EXERCISE GOAL. Please give back word for word the lines of the material below between the line containing "andere Stoffe durch." and the line containing "viert- häufigste Mineral", inclusive.

(Beginning of LISTED ENTRIES)

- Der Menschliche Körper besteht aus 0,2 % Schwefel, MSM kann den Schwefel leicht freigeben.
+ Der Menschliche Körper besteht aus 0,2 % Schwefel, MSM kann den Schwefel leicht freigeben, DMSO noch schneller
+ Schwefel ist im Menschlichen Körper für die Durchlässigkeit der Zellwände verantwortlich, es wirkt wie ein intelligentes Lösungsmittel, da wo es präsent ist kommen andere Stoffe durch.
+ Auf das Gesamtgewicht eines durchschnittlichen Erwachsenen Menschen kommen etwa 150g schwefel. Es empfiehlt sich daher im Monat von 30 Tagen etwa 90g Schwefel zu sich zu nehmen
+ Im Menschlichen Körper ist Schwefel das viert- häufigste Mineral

(End of LISTED ENTRIES)
(Beginning of LISTED ENTRIES)

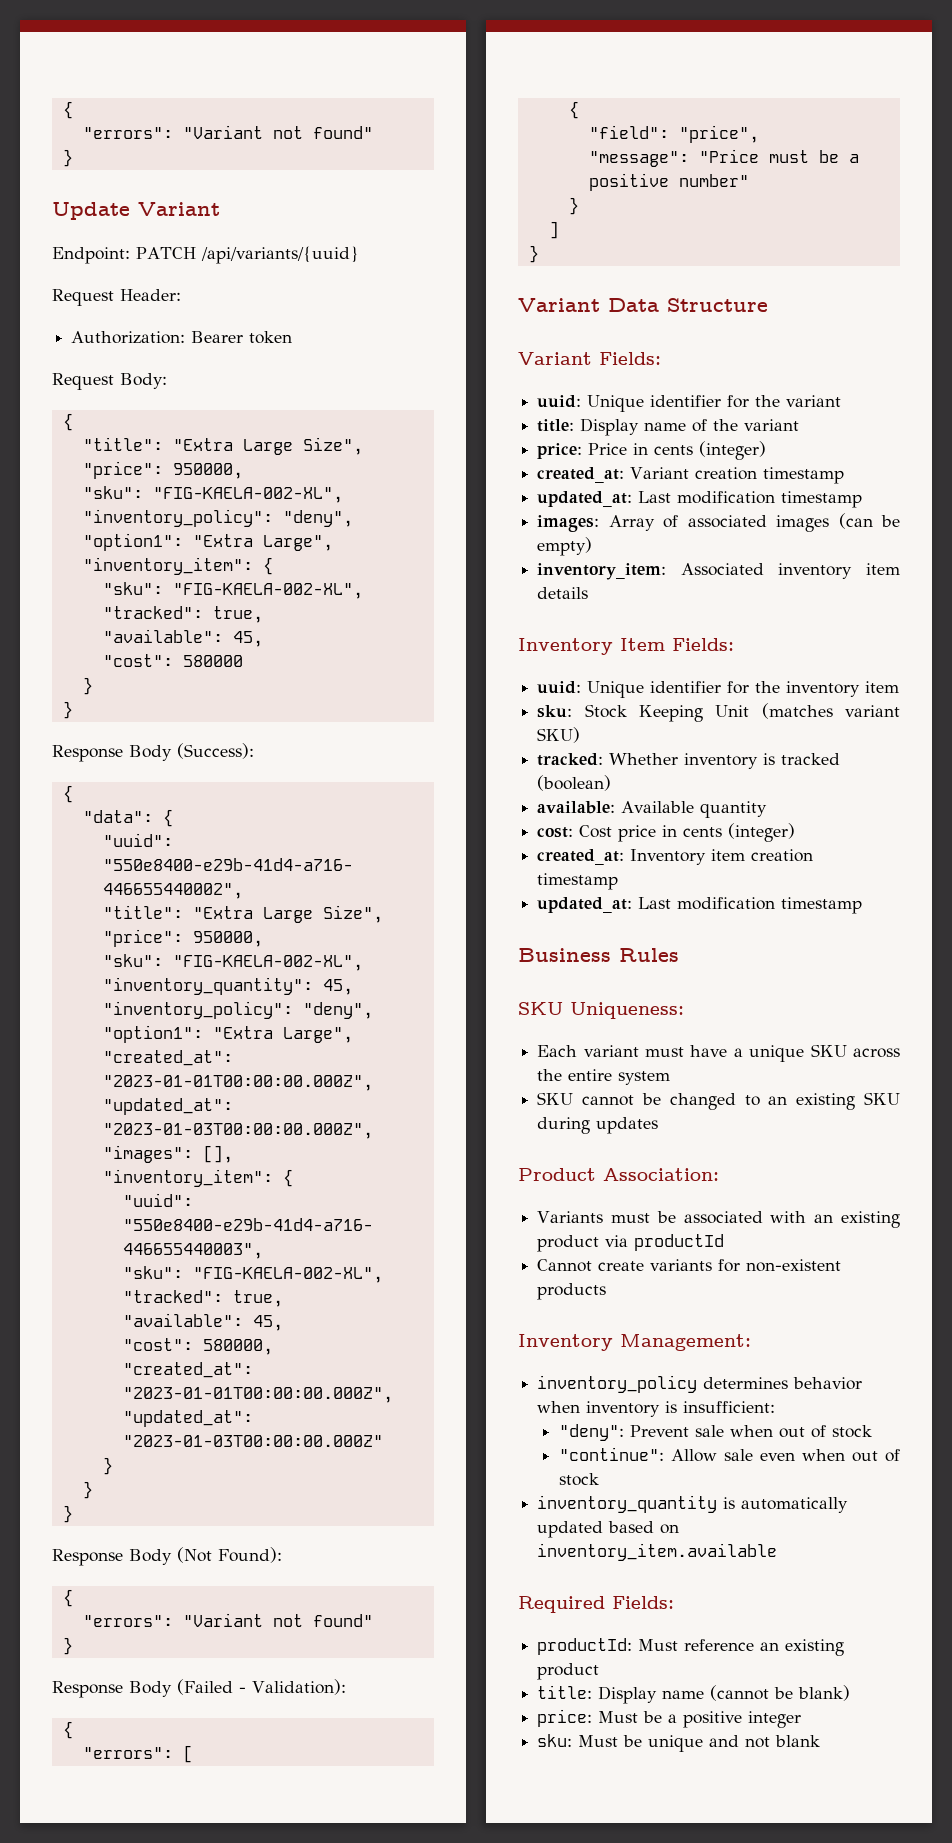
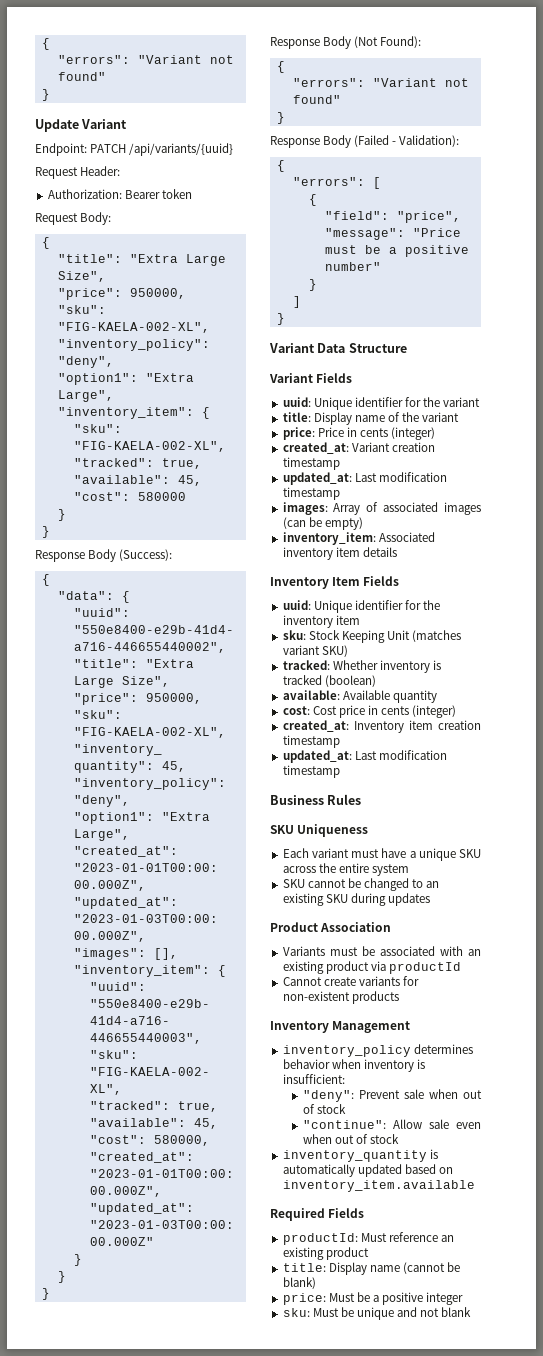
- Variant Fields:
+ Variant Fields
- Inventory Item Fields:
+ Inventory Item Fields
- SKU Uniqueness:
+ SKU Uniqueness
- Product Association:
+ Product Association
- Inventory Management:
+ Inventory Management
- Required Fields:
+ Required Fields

(End of LISTED ENTRIES)

OUTPUT FOR THIS EXERCISE.
+ Schwefel ist im Menschlichen Körper für die Durchlässigkeit der Zellwände verantwortlich, es wirkt wie ein intelligentes Lösungsmittel, da wo es präsent ist kommen andere Stoffe durch.
+ Auf das Gesamtgewicht eines durchschnittlichen Erwachsenen Menschen kommen etwa 150g schwefel. Es empfiehlt sich daher im Monat von 30 Tagen etwa 90g Schwefel zu sich zu nehmen
+ Im Menschlichen Körper ist Schwefel das viert- häufigste Mineral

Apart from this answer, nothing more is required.